Whether that rule actually has some merit to the practice of criminal law, it definitely does not apply to the cinema. Both Kevin Costner and Liam Neeson proved that with their recent films, “3 Days to Kill” and “Non-Stop.” Though both films have fundamentally ludicrous concepts, these guys are living proof that great acting can overcome flaws in any script.

While Costner may be 59 and Neeson is 61, both are mean as a snake. Costner’s CIA hitman may be dying from brain cancer, but his assassin abilities make him look like James Bond on Social Security.

Neeson is an alcoholic air marshal who is dancing on the edge of a psychotic breakdown. On the other hand, when on a transatlantic flight to London, he literally kicks the living crap out of many unfortunate innocent passengers as he tries to locate a terrorist threatening to blow everyone into kingdom come. You keep waiting for him to mumble, “Sorry, buddy, I hope your scars heal.”hammerle-actionfilms.jpg

“3 Days to Kill” was easier to take for me given that it involved moments of genuinely amusing interaction between Costner’s character and a family whom he walked away from years earlier. Hailee Steinfeld is truly wonderful as a teenage girl who will only address her missing father by his first name.

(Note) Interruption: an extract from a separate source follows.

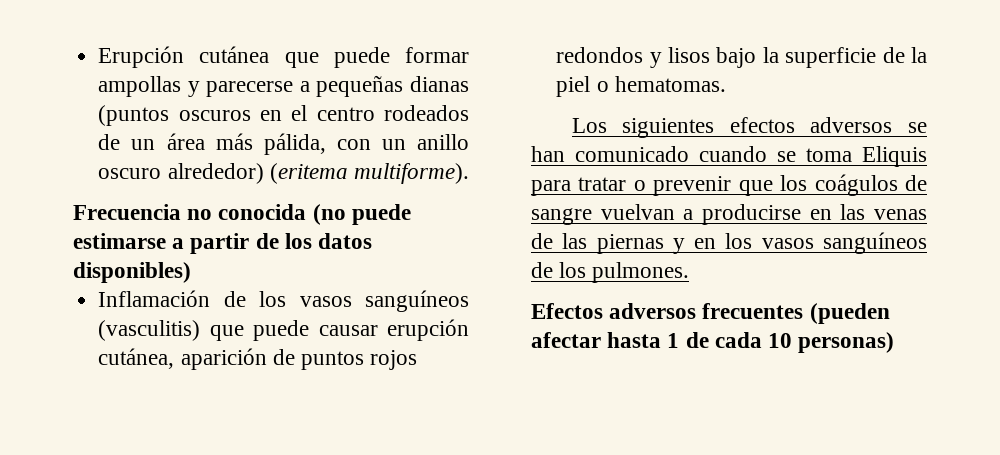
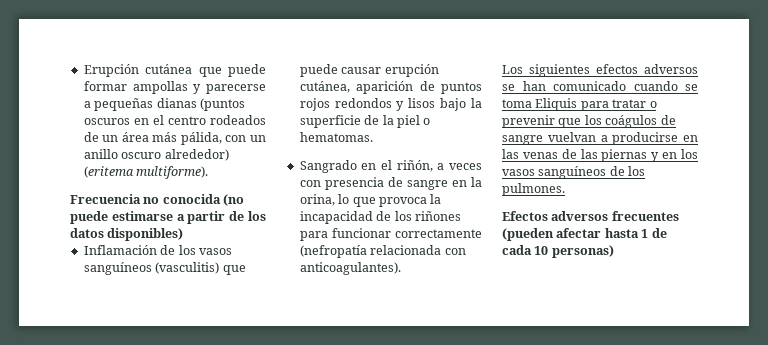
+ Sangrado en el riñón, a veces con presencia de sangre en la orina, lo que provoca la incapacidad de los riñones para funcionar correctamente (nefropatía relacionada con anticoagulantes).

What makes the film fun is the gradual bridge built between father and daughter, frequently resulting in cell phone calls that interrupt dad during a brutal interrogation of a vicious suspect. Wait for the moment where Costner hands the phone to a petrified, Italian terrorist target, forcing him to converse with Steinfeld’s character to help her make some decent pasta. At all times Steinfeld reminds everyone of her brilliant performance in the remake of “True Grit” (2010).

Finally, you are not likely to forget the stunning performance by Amber Heard, here playing Costner’s extraordinarily hot CIA boss. The scene where she is straddling him in her 5-inch heels as he lays wounded on the pavement, wearing a tight, short dress with black seams running up the back of her nylons is as sexually unnerving as when Margot Robbie stuck her high heel into Leonardo DiCaprio’s forehead as they both were on the floor in “The Wolf of Wall Street.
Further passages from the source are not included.